Paper ID: 1094
Title: Eluder Dimension and the Sample Complexity of Optimistic Exploration
Reviews

Submitted by Assigned_Reviewer_3

Q1: Comments to author(s). First provide a summary of the paper, and then address the following criteria: Quality, clarity, originality and significance. (For detailed reviewing guidelines, see http://nips.cc/PaperInformation/ReviewerInstructions)
Summary:
*******

The paper considers the following general sequential learning problem: a set of actions \cal{A} and a parametric set F of bounded functions mapping actions to the reals are given.
At each time step, a subset \cal{A}_t \subset \cal{A} is provided, one has to choose one action A_t in \cal{A}_t, and then gets a reward R_t.
The reward is assumed to come from a sub-Gaussian distribution with mean f_\theta(A_t), where f_\theta \in F is a fixed, unknown, function.
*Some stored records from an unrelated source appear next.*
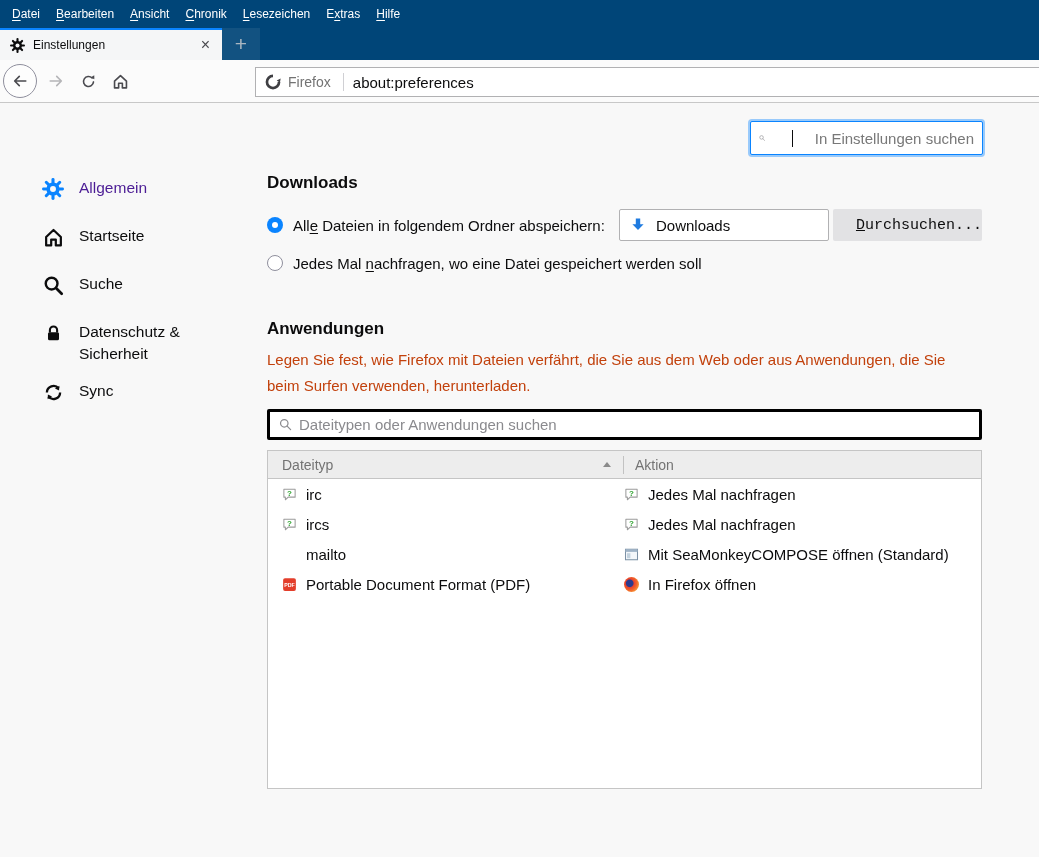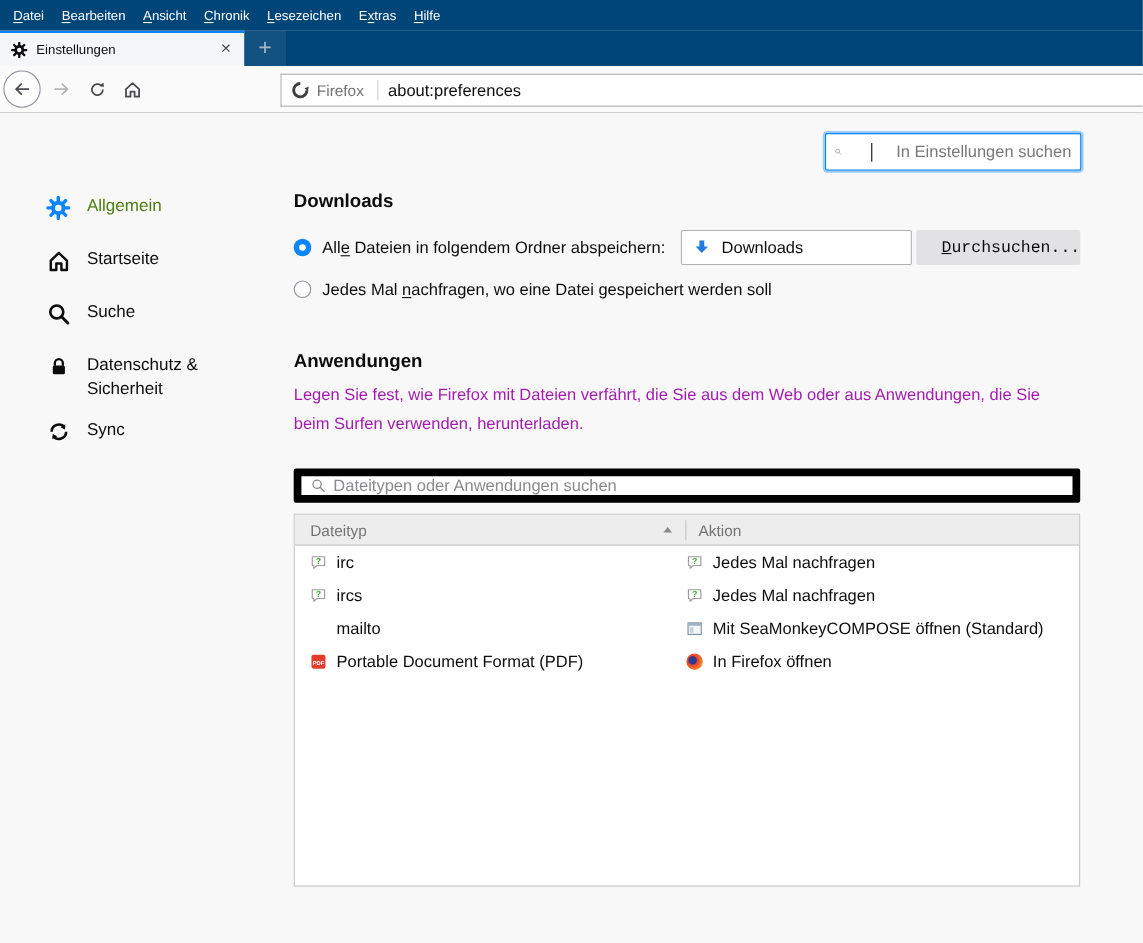"Allgemein" .side-item.active .side-icon, .side-item.active .side-label { color: #4d7c0f -> #4c1d95 }
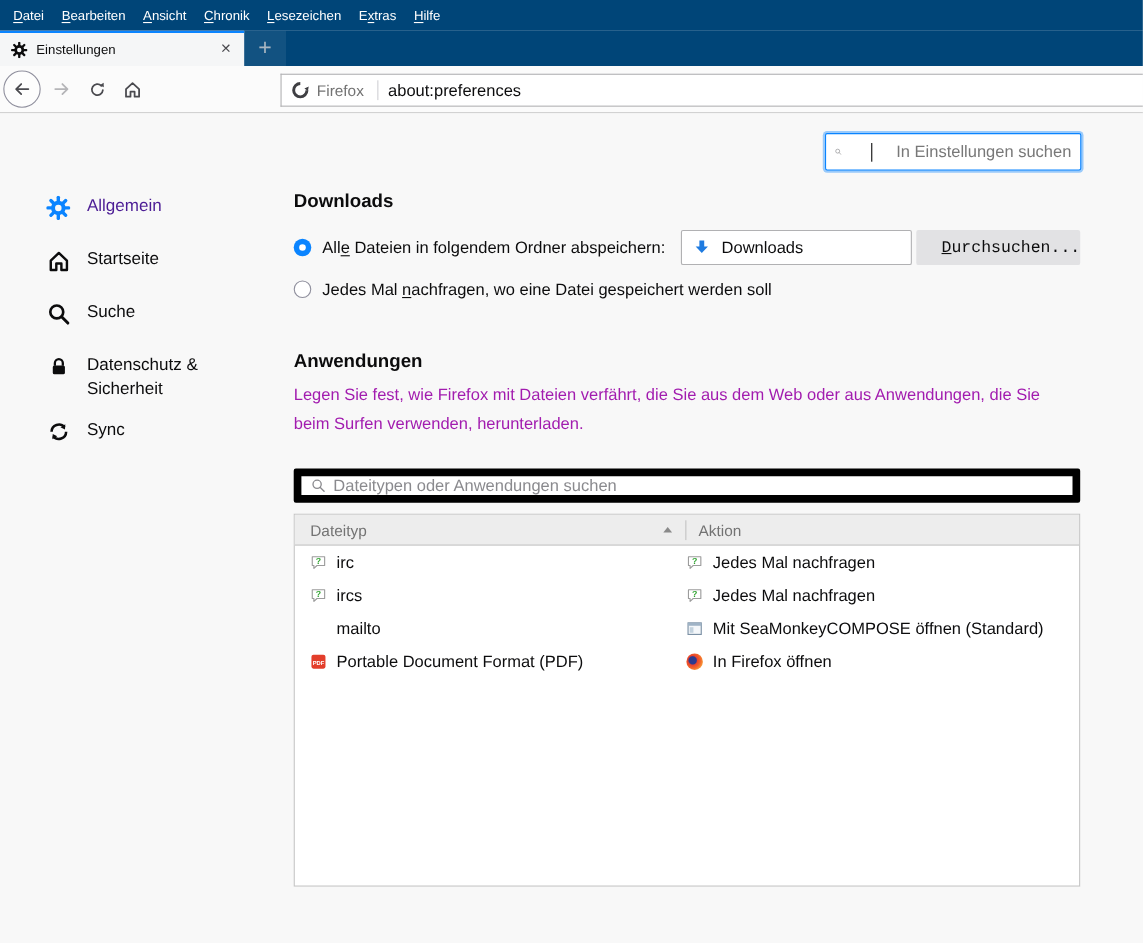"Legen Sie fest, wie Firefox" .apps-desc { color: #a21caf -> #c2410c }
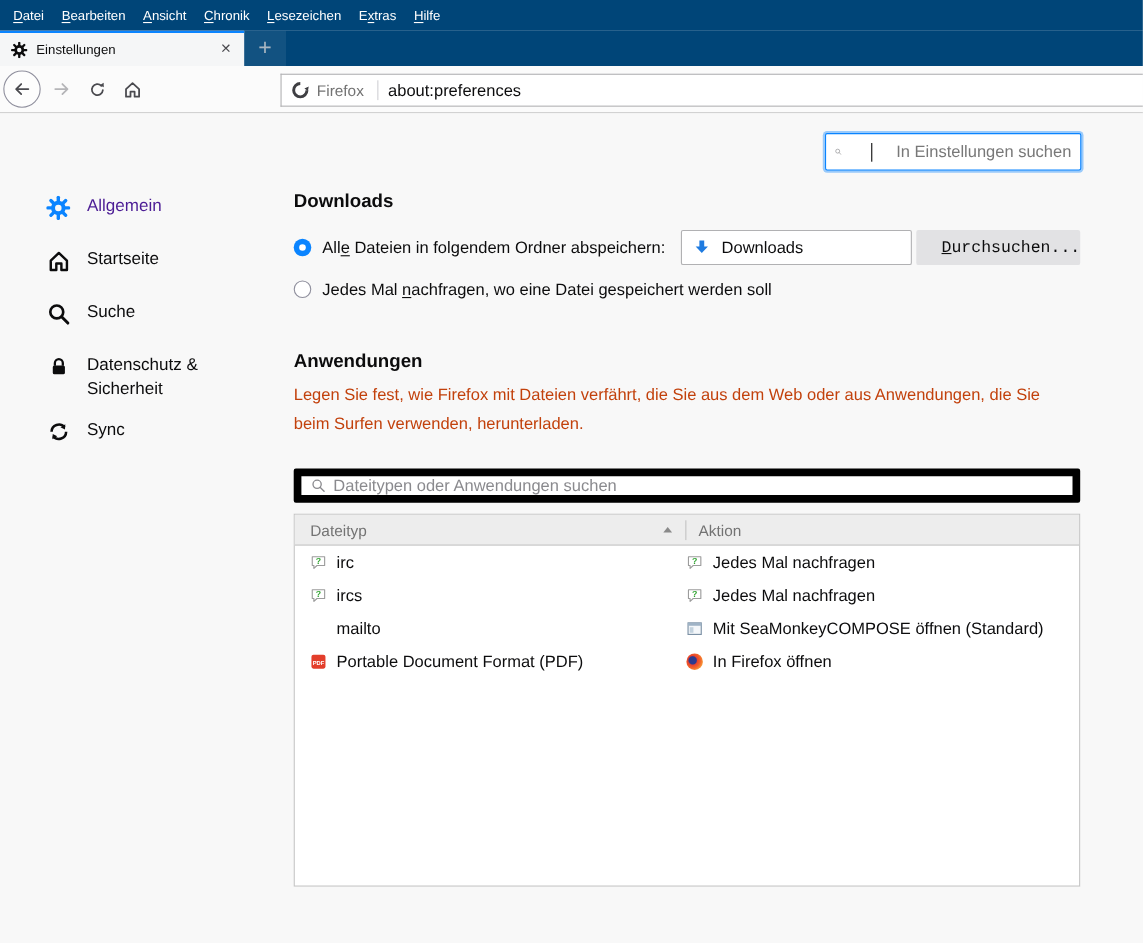"Dateitypen oder Anwendungen suchen" .app-search { border: 7px solid #000000 -> 3px solid #000000; margin-top: 27px -> 10px }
The authors then introduce in Section 4 the notion of eluder-dimension that is designed to capture how difficult it is to infer the value of one action
from previously observed ones. A general regret decomposition is proposed in Section 5, and a specific confidence bounds around a least-squares estimate of f_\theta
are proposed in section 6.
The main result of the paper bounds the regret of a UCB-like strategy (Proposition 4) and a Thompson-like strategy (Proposition 5) in terms of the eluder-dimension of the hypothesis class F, in a distribution-free way. The eluder-dimension is then bounded in some specific examples including the case of linear and generalized linear bandits.



Details:
*******

Since the set of available actions change over time, the initially proposed setting corresponds to a sleeping bandit problem.
However it is unclear to me what are the assumptions you consider on the sets \cal{A}_t (Standard assumptions are: deterministic, stochastic, oblivious, adaptive).
It also seems to me that from section 6, they are actually assumed to be just the set \cal{A}, and especially in section 8 where the main result is clearly
stated for a "not-sleeping" bandit case ( \cal{A}_t = \cal{A} for all t).
This is actually confusing and it seems actually unclear that the main results hold as well for the general sleeping bandit setting you consider in the introduction (especially for an oblivious or adaptive choice of \cal{A}_t).
Thus I suggest for clarity that you align the proposed setting with the main result, that is either you remove the sleeping-bandit assumption entirely, or extend your results and compare them to the standard sleeping-bandit literature as well.
I have the feeling the only purpose of this general sleeping-bandit setting is to be able to handle the contextual bandit problem as a special case.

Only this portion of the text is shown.